1. Quartier de Londres dédié à la justice et construit autour de l’église du Temple.
III
Qu’est-il devenu ? s’interrogea Albert en se réveillant. Elle se souvint peu à peu qu’Hubert devait prendre le premier train qui partait d’Amiens Street à… J’ai dû dormir profondément car elle ne m’a pas réveillée, ou alors elle s’est éclipsée sans un bruit. Mais… Dieu Tout-Puissant, quelle heure est-il ? En se rendant compte qu’elle avait dormi une heure de trop, elle s’habilla en grommelant à plusieurs reprises : une telle chose ne m’est jamais arrivée. Et l’hôtel qui est complet… Pourquoi n’ont-ils pas envoyé quelqu’un me chercher ? La patronne aura repensé à mon compagnon et a peut-être voulu que je finisse ma nuit… Je l’avais prévenue que je ne fermerais pas l’œil avant qu’elle s’en aille. Ah… il ne faut pas que je prenne l’habitude de dire « elle » en parlant de lui. Juste Ciel, si la patronne connaissait tous les détails ! Je m’étais réveillée avec une bonne heure de retard, et si personne n’était déjà debout, quelqu’un le serait bientôt. Hâte-toi lentement, pensa-t-elle. Toutefois, malgré le mal qu’elle eut à retrouver ses vêtements, Albert était à son poste à son étage à peine vingt minutes plus tard, montant et descendant les escaliers, préparant et servant les petits-déjeuners dans la demi-douzaine de suites dont elle avait la charge. Elle donnait des consignes à chacun, marmonnant des « j’ai laissé passer l’heure aujourd’hui et nous sommes complets », « pourquoi la 54 ne s’est-elle pas encore manifestée ? », « la 35 a-t-elle déjà sonné ? ». « Mon Dieu, Albert, soupira une femme de chambre, je ne me rongerais pas les sangs pour ce retard, cela ne vous arrive jamais, ce n’est pas si grave. » « Et rester debout la moitié de la nuit à discuter avec M. Page, ajouta une autre, et ensuite enchaîner avec nous. » Rester debout la moitié de la nuit à discuter avec M. Page, se répéta Albert. Mon compagnon de chambre ! Où était-il ? « Je ne l’ai pas entendu partir ! » « Il a raté son train pour ce que j’en sais. » « Mais laissez-moi faire mon travail et occupez-vous du vôtre. » « Vous êtes bien ombrageux ce matin, Albert » ronchonna la servante chef. Et elle s’en alla bavarder avec deux autres domestiques qui venaient de jeter un œil curieux par-dessus la rampe d’escalier.

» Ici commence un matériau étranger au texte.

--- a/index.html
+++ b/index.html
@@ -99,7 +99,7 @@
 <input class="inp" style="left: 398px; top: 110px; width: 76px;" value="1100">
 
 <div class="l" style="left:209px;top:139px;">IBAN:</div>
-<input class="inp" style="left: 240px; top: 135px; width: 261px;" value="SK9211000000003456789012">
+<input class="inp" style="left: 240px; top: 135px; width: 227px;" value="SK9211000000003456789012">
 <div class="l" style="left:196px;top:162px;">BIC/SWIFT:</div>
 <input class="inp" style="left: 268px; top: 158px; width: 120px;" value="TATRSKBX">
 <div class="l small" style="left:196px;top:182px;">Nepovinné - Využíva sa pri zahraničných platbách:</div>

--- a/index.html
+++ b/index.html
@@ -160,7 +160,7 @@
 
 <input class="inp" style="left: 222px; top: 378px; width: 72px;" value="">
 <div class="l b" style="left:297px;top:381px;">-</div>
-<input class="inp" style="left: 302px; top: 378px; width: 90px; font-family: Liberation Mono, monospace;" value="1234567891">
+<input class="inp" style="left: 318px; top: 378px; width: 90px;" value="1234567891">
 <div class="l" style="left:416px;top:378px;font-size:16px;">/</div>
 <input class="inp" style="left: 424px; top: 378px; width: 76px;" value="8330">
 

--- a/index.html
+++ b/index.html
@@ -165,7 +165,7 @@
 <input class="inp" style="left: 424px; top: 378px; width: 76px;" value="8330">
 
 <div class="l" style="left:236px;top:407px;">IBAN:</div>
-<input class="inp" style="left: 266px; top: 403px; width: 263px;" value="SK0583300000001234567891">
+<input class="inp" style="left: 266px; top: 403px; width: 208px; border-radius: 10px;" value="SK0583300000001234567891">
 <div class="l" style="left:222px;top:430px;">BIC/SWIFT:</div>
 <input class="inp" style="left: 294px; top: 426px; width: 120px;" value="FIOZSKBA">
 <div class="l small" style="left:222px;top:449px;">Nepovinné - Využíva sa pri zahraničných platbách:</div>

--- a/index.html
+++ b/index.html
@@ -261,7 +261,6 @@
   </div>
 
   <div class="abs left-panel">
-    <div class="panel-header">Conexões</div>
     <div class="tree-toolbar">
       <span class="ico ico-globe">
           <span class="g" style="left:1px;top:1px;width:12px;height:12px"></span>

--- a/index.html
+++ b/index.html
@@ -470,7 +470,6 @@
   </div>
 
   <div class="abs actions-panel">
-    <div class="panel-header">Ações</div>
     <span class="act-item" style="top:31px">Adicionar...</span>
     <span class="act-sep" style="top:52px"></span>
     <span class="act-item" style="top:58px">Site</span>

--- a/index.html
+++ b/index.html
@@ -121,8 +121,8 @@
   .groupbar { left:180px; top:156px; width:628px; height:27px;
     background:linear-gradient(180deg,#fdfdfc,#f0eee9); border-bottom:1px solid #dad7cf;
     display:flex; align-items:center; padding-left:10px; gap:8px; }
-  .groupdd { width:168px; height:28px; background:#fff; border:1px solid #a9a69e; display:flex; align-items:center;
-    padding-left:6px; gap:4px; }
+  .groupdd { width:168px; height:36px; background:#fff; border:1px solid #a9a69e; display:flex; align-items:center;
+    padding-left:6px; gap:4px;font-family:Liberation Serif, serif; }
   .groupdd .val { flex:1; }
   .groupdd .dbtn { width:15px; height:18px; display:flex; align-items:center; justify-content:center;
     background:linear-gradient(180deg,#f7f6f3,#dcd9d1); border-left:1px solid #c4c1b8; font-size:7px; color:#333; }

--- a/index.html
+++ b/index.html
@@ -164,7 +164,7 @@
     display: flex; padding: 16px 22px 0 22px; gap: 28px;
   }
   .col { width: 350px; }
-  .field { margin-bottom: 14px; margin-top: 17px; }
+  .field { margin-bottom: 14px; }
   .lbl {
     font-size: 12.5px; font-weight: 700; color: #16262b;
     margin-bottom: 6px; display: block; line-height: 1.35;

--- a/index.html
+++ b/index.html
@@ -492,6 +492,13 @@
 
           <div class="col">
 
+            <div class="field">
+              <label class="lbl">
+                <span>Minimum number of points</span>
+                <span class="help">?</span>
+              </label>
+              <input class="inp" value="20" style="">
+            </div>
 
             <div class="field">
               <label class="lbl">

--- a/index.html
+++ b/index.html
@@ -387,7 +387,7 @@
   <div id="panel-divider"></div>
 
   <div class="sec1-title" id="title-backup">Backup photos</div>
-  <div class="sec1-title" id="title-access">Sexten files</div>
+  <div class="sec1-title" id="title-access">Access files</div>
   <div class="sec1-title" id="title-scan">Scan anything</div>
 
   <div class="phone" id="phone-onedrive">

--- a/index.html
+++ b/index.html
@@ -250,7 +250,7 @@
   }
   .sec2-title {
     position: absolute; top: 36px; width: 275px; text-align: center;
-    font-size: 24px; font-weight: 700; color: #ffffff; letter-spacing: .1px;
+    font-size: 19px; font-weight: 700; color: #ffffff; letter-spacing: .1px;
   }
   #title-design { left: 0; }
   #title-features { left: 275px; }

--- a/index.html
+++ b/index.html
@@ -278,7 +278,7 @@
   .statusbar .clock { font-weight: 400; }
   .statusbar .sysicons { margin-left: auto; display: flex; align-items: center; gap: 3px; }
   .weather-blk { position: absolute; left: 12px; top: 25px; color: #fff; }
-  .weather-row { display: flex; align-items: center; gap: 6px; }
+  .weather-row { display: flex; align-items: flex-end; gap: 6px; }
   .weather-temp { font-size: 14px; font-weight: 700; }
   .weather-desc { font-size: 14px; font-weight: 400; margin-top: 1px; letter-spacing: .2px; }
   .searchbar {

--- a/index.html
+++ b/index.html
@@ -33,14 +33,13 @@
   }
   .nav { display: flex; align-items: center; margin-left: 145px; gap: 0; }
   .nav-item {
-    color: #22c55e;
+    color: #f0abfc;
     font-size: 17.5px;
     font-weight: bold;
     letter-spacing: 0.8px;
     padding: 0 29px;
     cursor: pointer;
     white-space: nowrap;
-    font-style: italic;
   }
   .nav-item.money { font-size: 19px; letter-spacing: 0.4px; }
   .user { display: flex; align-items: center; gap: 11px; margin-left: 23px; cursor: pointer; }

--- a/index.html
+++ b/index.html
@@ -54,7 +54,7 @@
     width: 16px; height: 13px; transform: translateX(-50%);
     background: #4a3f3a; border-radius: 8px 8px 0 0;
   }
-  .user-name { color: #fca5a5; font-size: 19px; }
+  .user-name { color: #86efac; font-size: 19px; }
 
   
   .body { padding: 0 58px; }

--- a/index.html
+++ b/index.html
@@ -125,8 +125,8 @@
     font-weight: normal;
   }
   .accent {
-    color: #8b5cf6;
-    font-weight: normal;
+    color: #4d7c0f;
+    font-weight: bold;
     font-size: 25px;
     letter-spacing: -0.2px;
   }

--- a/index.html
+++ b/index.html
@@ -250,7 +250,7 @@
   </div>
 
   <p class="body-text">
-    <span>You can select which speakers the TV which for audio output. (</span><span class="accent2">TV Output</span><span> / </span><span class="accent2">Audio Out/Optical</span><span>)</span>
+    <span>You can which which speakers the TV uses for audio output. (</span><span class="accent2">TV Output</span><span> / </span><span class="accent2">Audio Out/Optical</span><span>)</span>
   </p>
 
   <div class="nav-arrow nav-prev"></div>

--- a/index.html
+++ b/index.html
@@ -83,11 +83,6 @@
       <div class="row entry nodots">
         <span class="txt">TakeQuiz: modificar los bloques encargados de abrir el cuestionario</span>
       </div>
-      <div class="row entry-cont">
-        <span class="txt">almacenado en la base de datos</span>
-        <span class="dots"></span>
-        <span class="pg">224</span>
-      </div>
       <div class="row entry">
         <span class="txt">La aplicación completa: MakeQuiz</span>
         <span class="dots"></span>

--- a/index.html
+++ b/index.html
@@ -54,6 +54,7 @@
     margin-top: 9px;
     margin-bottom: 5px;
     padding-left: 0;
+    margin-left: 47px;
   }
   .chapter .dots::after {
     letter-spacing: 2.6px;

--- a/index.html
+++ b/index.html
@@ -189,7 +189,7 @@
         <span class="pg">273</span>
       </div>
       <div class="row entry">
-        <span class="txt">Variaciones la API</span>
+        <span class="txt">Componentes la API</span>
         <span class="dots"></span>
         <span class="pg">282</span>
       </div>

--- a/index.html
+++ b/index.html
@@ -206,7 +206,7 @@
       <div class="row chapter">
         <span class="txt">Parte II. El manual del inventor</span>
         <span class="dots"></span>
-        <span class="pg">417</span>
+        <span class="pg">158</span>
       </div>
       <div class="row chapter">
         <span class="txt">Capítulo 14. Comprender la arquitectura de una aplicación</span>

« Eh bien, monsieur Nobbs, commença le portier lorsque Albert descendit précipitamment accueillir des visiteurs et recevoir ses pourboires – eh bien, monsieur Nobbs, comment avez-vous trouvé votre compagnon de nuitée ? » « Oh, ça s’est bien passé, mais je ne suis pas habitué à partager mon lit, et il avait rapporté avec lui une puce qui m’a empêché de dormir. Et lorsque j’ai pu enfin m’endormir, c’était d’un sommeil de plomb si bien que je me suis réveillé avec une heure de retard. J’espère qu’il a eu son train. » Mais pourquoi tout ce tapage au sujet de mon hôte ? se demanda Albert en remontant à son étage. Page n’avait rien dit, non, elle n’avait rien dit, car nous sommes toutes les deux dans le même bateau, et me dénoncer signifierait se dénoncer. Je n’aurais jamais pu le croire si… mais elle n’alla pas au bout de sa pensée car la pudeur l’en empêchait. D’accord, c’est une femme, mais quel toupet d’épouser une jeune fille innocente ! Lui avait-elle confié son secret ou l’a-t-elle laissé le découvrir quand… La fille aurait dû prévenir la police ! C’était un vrai sujet de réflexion et lorsque arriva l’heure du repas, Albert était enclin à se dire qu’Hubert avait prévenu son épouse. Elle ne pouvait pas avoir eu le culot de l’épouser, songeait Albert, sans l’avoir mise en garde que certaines choses pouvaient ne pas se passer comme elle l’imaginait. Peut-être ne lui avait-elle rien dit avant leurs noces ou peut-être oui, et sa femme étant comme moi un de ces êtres qui ne désire pas ardemment la compagnie d’un homme, se retrouvait-elle heureuse de partager la vie d’Hubert.